In the Current Account Deficit article, we estimated that Pakistan would need about USD 12 billion to shore up its foreign reserves, and get a breather in making import, and other debt related payments. Although, the incumbent government took its own sweet time in being explicit about whether it will go ahead with borrowing from IMF, but the writing has been on the wall for months now.
Technical gibberish aside, here is a summary of how it will affect a common man:
Depreciation of PKR
It is estimated that PKR is overvalued by around 15 percent. As emerging market currencies across the board depreciate against the USD, it is only a matter of time before PKR takes another plunge, and settle in the range of 140 against the USD. As PKR loses its value, imports become more expensive. Pakistan imports everything from crude oil, and gasoline, to pulses, tomatoes, and even diapers. A hike in prices across the board cannot be ruled out.
Increase in Energy Prices
Recent increase in gas prices will start affecting consumers in the months to come, particularly during winter. Another round of increase in gas and electricity prices may also be on the cards, given an escalation in oil prices globally. Any delay in passing on the impact may further exacerbate the circular debt situation.
An increase in electricity and gas prices will not only result in higher monthly bills for households, but also increase input cost for various manufacturing, and service industries – thereby triggering spiralling inflation. Similarly, a further hike in petrol and CNG prices to the tune of 15-20% may also be on the cards, denting heavily household budgets.

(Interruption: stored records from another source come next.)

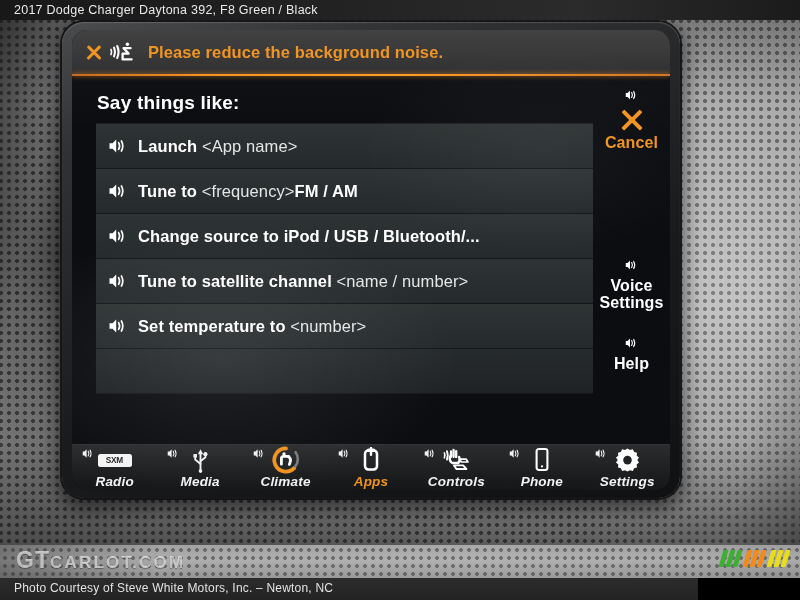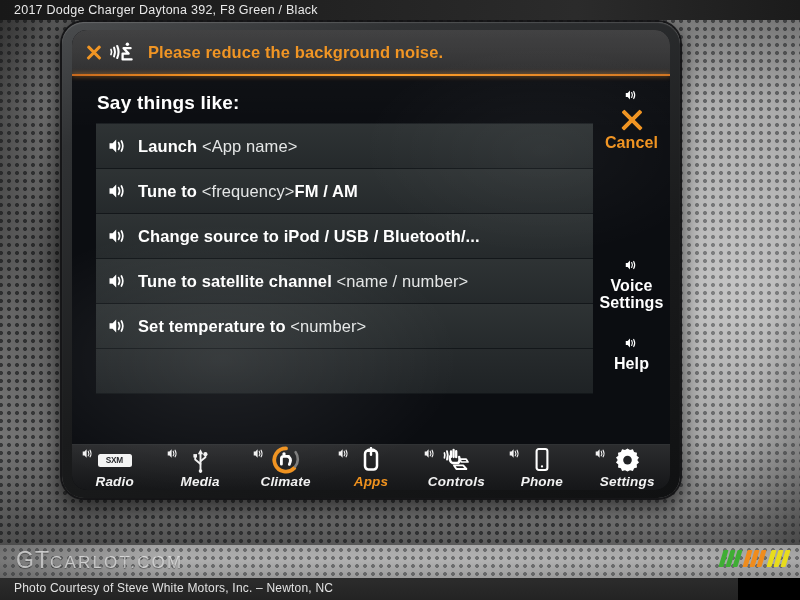--- a/index.html
+++ b/index.html
@@ -301,21 +301,21 @@
   #watermark-dots {
     position: absolute; inset: -6px;
     background-image: radial-gradient(circle at 3px 3px, rgba(40,42,44,.6) 1.6px, rgba(0,0,0,0) 2.2px);
     background-size: 8px 8px;
     opacity: .8;
   }
   #watermark-text {
     position: absolute;
     left: 16px; top: 2px;
     font-size: 23px;
-    font-weight: normal;
+    font-weight: bold;
     color: rgba(255,255,255,.62);
     text-shadow: 0 1px 1px rgba(0,0,0,.35);
     letter-spacing: 1px;
     white-space: nowrap;
   }
   #watermark-text .sm {
     font-size: 17px;
     letter-spacing: 2.2px;
   }
   #logo-bars {
@@ -333,21 +333,20 @@
     border-radius: 1px;
   }
 
   
   #courtesy-bar {
     position: absolute;
     left: 0; top: 578px;
     width: 698px; height: 22px;
     background: linear-gradient(180deg,#2c2c2c 0%, #232323 100%);
     z-index: 58;
-    padding-left: 40px;
   }
   #courtesy-text {
     position: absolute;
     left: 14px; top: 3px;
     font-size: 12px;
     color: #e2e2e2;
     letter-spacing: .2px;
     white-space: nowrap;
   }
 </style>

A double whammy in the form of higher energy prices and depreciation of PKR is a recipe for double-digit inflation, with effects to be felt across all households, and business segments.
As PKR depreciates and oil prices increase, the price of oil in PKR terms is reaching its 10-year high.
Increase in Interest Rate
As expectations of price increases gain traction, a tool that is often used to control inflation is a contractionary monetary policy. Interest rates have already been increased by 2.75 percent during the last 12 months.
Increase in interest rates by another 2 percent can be expected during the next 12 months. If you have borrowed funds to buy a car, or a house – your monthly installments are going to jump as your base rate resets.
Similarly, the cost of funding for businesses will also increase – with some highly indebted businesses being pushed towards bankruptcy. As second-round effects of a contractionary monetary policy and higher energy costs become clear, the emergence of bad loans is a real possibility. On the flipside, savings rate would increase, particularly benefiting pensioners, and others who save through National Savings Schemes.
As Pakistan enters the IMF program, adjustment of PKR, Energy Prices, and Interest Rates would be quick fixes, which will be on top of the agenda. An increase in direct costs for households and the cost of inputs for businesses will feed into a spiral of inflation, which may require a few years to tame.
As consumption and investment contracts, overall economic growth will suffer as well. The incumbent government will have to take unpopular decisions to take tough decisions while ensuring that the most vulnerable economic segments remain sheltered. Structural reforms pertaining to the widening of tax net, and reformation of Public Sector Entities are critical, yet unpopular tasks, which one hopes that the incumbent government is ready to address.